*Source information*
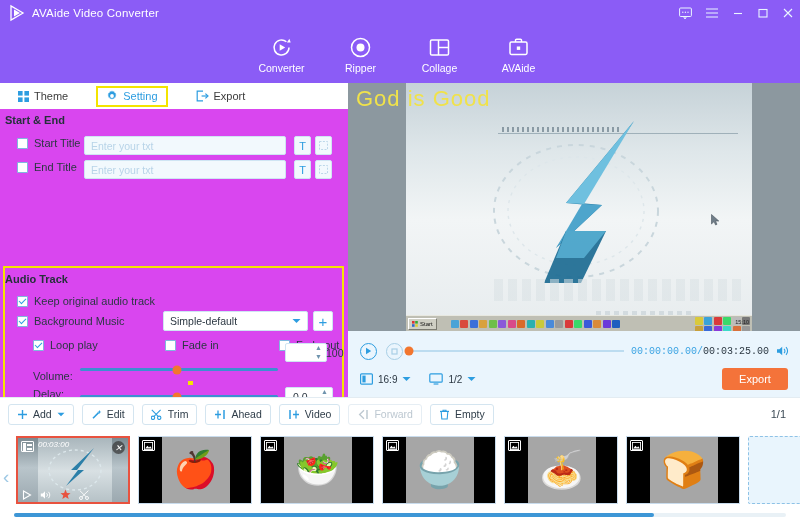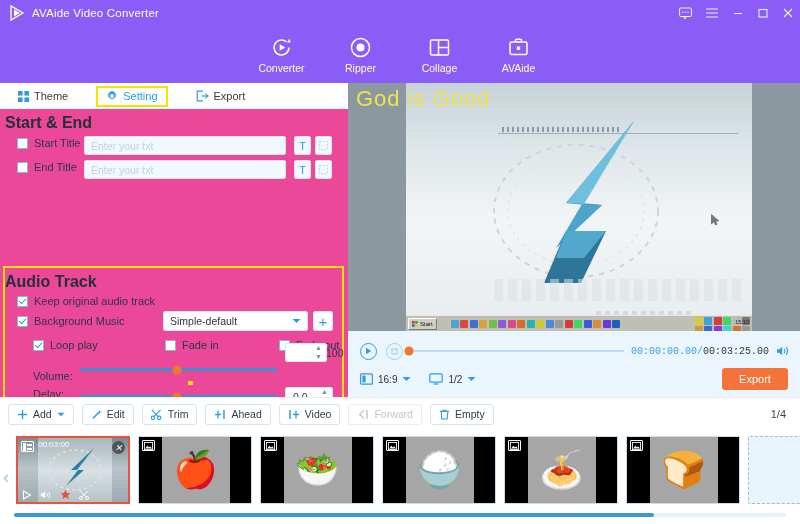--- a/index.html
+++ b/index.html
@@ -48,7 +48,7 @@
   
   .leftpane {
     position: absolute; top: 83px; left: 0; width: 348px; height: 315px;
-    background: #ec4899;
+    background: #d946ef;
   }
   .subtabs {
     position: absolute; top: 0; left: 0; width: 348px; height: 26px;

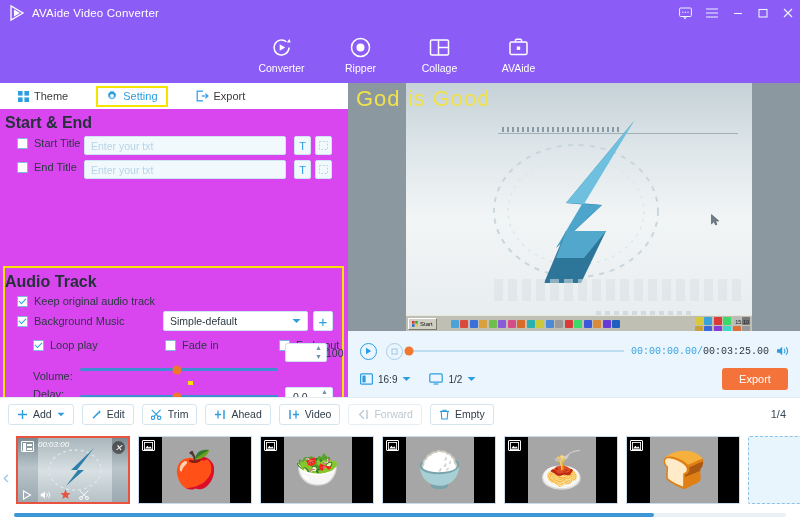--- a/index.html
+++ b/index.html
@@ -64,7 +64,7 @@
   .stab .sico { display: flex; align-items: center; }
 
   .sect-label {
-    position: absolute; font-size: 16px; font-weight: bold; color: #25303a;
+    position: absolute; font-size: 11px; font-weight: bold; color: #25303a;
   }
   #startend-label { top: 31px; left: 5px; }
 

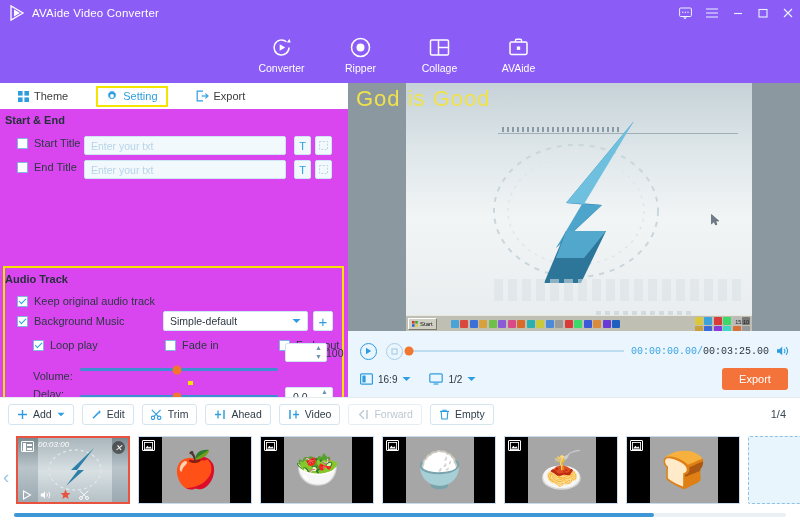--- a/index.html
+++ b/index.html
@@ -723,7 +723,7 @@
       </span>
       <span>Empty</span>
     </div>
-    <div class="pageno">1/4</div>
+    <div class="pageno">1/1</div>
   </div>
 
   <div class="strip">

*Activity*
None of the pictures should be copied, but every record above must be restated in full.

*Solution for this problem*
--- a/index.html
+++ b/index.html
@@ -48,7 +48,7 @@
   
   .leftpane {
     position: absolute; top: 83px; left: 0; width: 348px; height: 315px;
-    background: #ec4899;
+    background: #d946ef;
   }
   .subtabs {
     position: absolute; top: 0; left: 0; width: 348px; height: 26px;

--- a/index.html
+++ b/index.html
@@ -64,7 +64,7 @@
   .stab .sico { display: flex; align-items: center; }
 
   .sect-label {
-    position: absolute; font-size: 16px; font-weight: bold; color: #25303a;
+    position: absolute; font-size: 11px; font-weight: bold; color: #25303a;
   }
   #startend-label { top: 31px; left: 5px; }
 

--- a/index.html
+++ b/index.html
@@ -723,7 +723,7 @@
       </span>
       <span>Empty</span>
     </div>
-    <div class="pageno">1/4</div>
+    <div class="pageno">1/1</div>
   </div>
 
   <div class="strip">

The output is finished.